Jordan heard the sounds of crying and realized the pitiful wails were her own, but her punisher was unmoved and unrelenting. Through her peripheral vision, she could see his hand rise and fall, and she began to cry out for mercy. But Mikhail Barinov remained stoic. His face was a disciplinarian’s mask—his thin mouth a grim line, his dark eyes cold and unsympathetic. The fullest part of her bottom felt as if it was on fire, and her agony was only compounded when he continued the assault on the softer skin lower on her buttocks. It was worse here, and Jordan kicked and writhed and rocked back and forth, vaguely aware that her wild bucking motions were making for a tawdry display.
When her struggles became too exhausting, and her bottom cheeks were so sore that she could not even clench them without pain, only then did the hard, punishing hand come to rest on the throbbing surface of Jordan’s bottom. She was limp over his lap, aware now of the thickness of the hard thighs she was draped over, of how petite she was compared to him. What the hell had she been thinking, coming back here? What the hell had she been thinking, snooping around?

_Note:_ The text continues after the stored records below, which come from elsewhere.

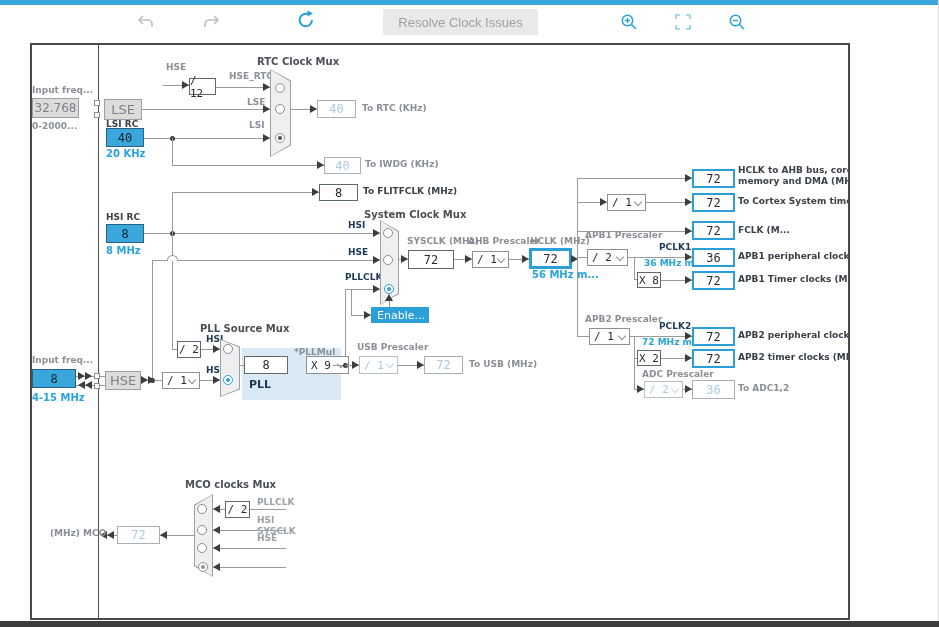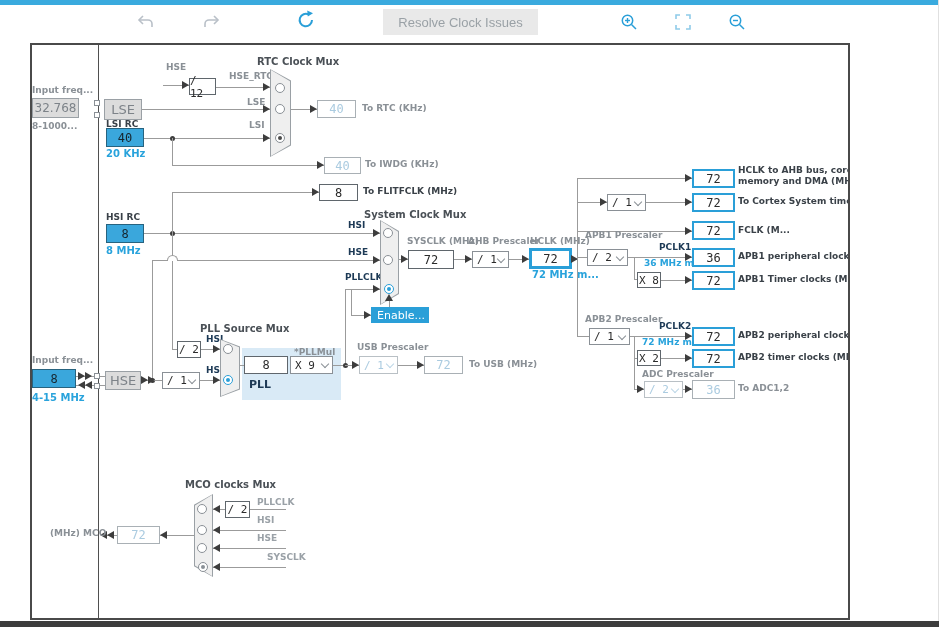--- a/index.html
+++ b/index.html
@@ -123,7 +123,7 @@
 
   <div class="lbl" style="left:0;top:40px;">Input freq...</div>
   <div class="vbox gbox" style="left:0;top:53px;width:47px;height:20px;font-size:12px;">32.768</div>
-  <div class="lbl" style="left:0;top:76px;">8-1000...</div>
+  <div class="lbl" style="left:0;top:76px;">0-2000...</div>
   <div class="pin" style="left:62px;top:55px;"></div>
   <div class="pin" style="left:62px;top:67px;"></div>
   <div class="vbox gbox" style="left:72px;top:54px;width:38px;height:21px;">LSE</div>

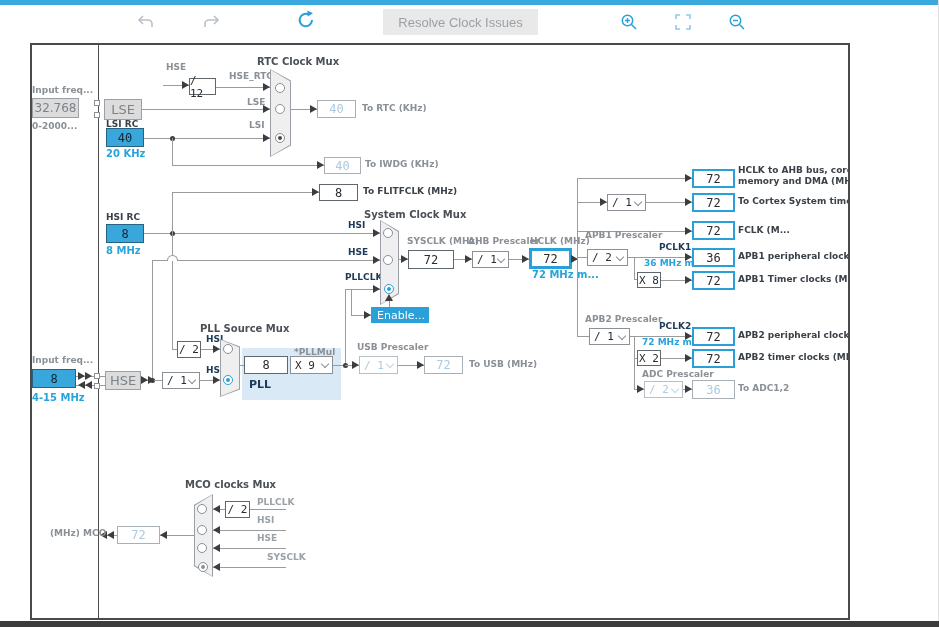--- a/index.html
+++ b/index.html
@@ -219,7 +219,7 @@
   <div class="ar" style="left:490px;top:210px;"></div>
   <div class="lbl" style="left:498px;top:191px;">HCLK (MHz)</div>
   <div class="vbox hl3" style="left:497px;top:203px;width:43px;height:21px;">72</div>
-  <div class="note" style="left:500px;top:224px;">72 MHz m...</div>
+  <div class="note" style="left:500px;top:224px;">56 MHz m...</div>
   <div class="wire" style="left:540px;top:214px;width:6px;height:1px;"></div>
   <div class="ar" style="left:539px;top:210px;"></div>
 

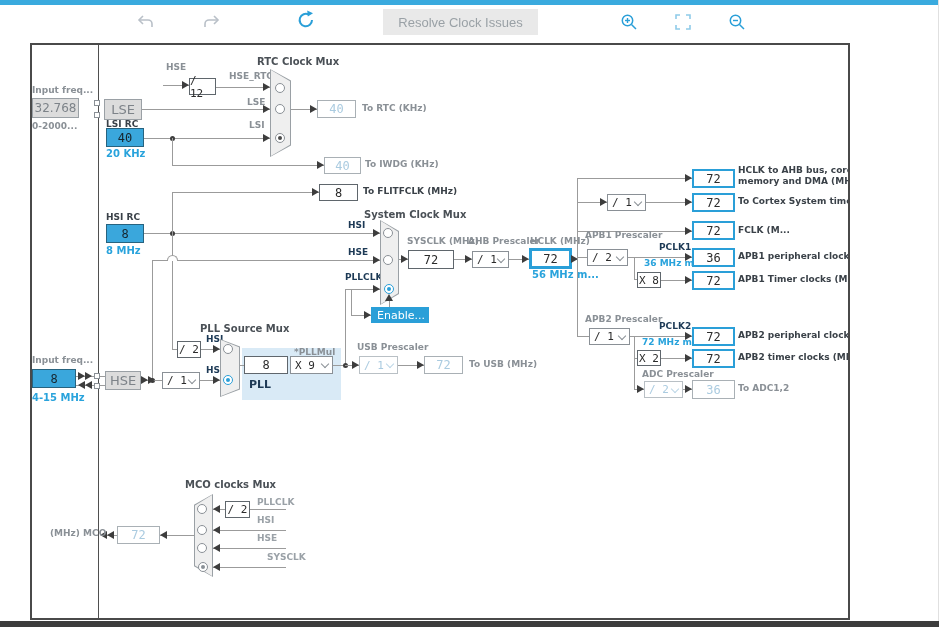--- a/index.html
+++ b/index.html
@@ -337,7 +337,7 @@
   <div class="wire" style="left:208px;top:320px;width:4px;height:1px;"></div>
   <div class="vbox" style="left:212px;top:311px;width:44px;height:18px;">8</div>
   <div class="lbl" style="left:262px;top:302px;">*PLLMul</div>
-  <div class="dd" style="left:258px;top:311px;width:43px;height:18px;">
+  <div class="dd" style="left:274px;top:311px;width:43px;height:18px;">
         <span>X 9</span>
         <span class="chev"></span>
       </div>

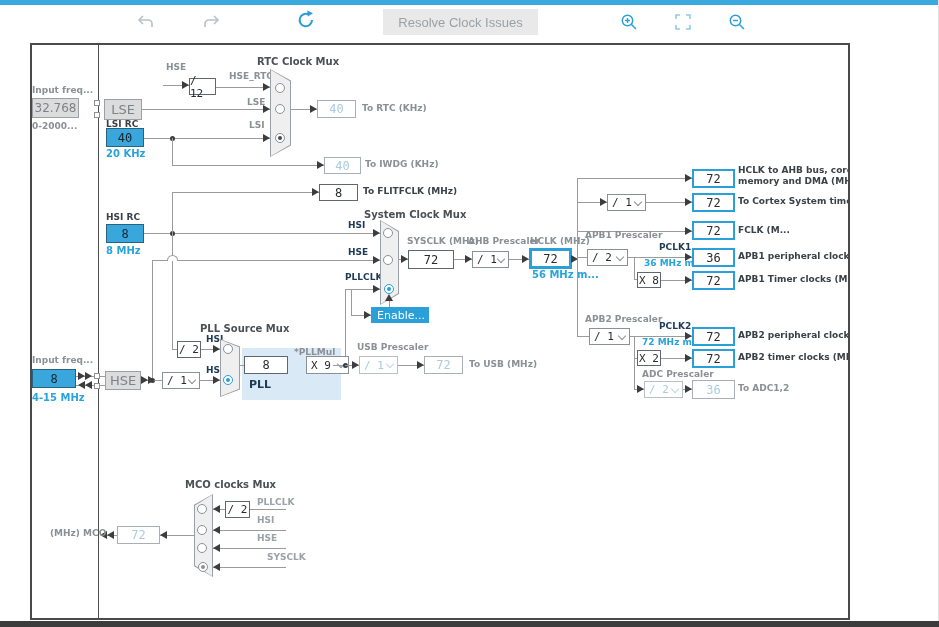--- a/index.html
+++ b/index.html
@@ -378,7 +378,7 @@
   <div class="lbl lgt" style="left:225px;top:488px;">HSE</div>
   <div class="wire" style="left:181px;top:522px;width:73px;height:1px;"></div>
   <div class="al" style="left:181px;top:518px;"></div>
-  <div class="lbl lgt" style="left:225px;top:507px;margin-left:10px;">SYSCLK</div>
+  <div class="lbl lgt" style="left:225px;top:481px;">SYSCLK</div>
   <div class="wire" style="left:128px;top:490px;width:34px;height:1px;"></div>
   <div class="al" style="left:128px;top:486px;"></div>
   <div class="vbox dis" style="left:85px;top:481px;width:43px;height:18px;">72</div>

Her ass felt like it was on fire, and she could see the floor under her face was wet with her own shed tears. And then Jordan was aware of how quiet it was, save for her own pathetic hitches of breath. And she was aware of something else, the sensation of the Russian’s huge hand resting on her freshly spanked bottom. She froze and slowly looked back at him.
“You will behave now, no?” The question was accompanied by a light but proprietary squeeze to her right nate that sent an unexpected current of warmth through her body—an unexpected sensation that condensed to an embarrassing throb between her legs. Pleasure. She could not deny that was what she felt, and the shame of this was almost worse than the spanking.
Am I wet? The thought horrified her, for she was sure she felt the dampness collecting in her pussy. She squeezed her legs together, lest he somehow sense it. That only made the feeling more acute.
“I asked you a question, Jordan Rowe.” There was steel in his voice.
She took a deep, ragged breath. When she tried to answer, she realized her voice was raspy from crying. Jordan cleared her throat.
“Y-yes,” she said. You have no choice, she told herself.
“And you will submit?”
She looked forward, taking several deep breaths. His hand—that huge hand—was still in place on her bottom, cupping one stinging cheek.
“Answer me.”
Jordan closed her eyes. “Yes,” she said quietly, although she didn’t know what she was submitting to.
You told him what he wanted to hear, her defiant inner voice counseled. It’s what you had to do. You don’t mean it.
But as Mikhail Barinov told her she was a good girl and lifted her to a sitting position on his lap, the tears began again. They weren’t from pain this time, but from a renewed fear. Jordan always knew when someone was lying. This time, she feared it was her inner voice.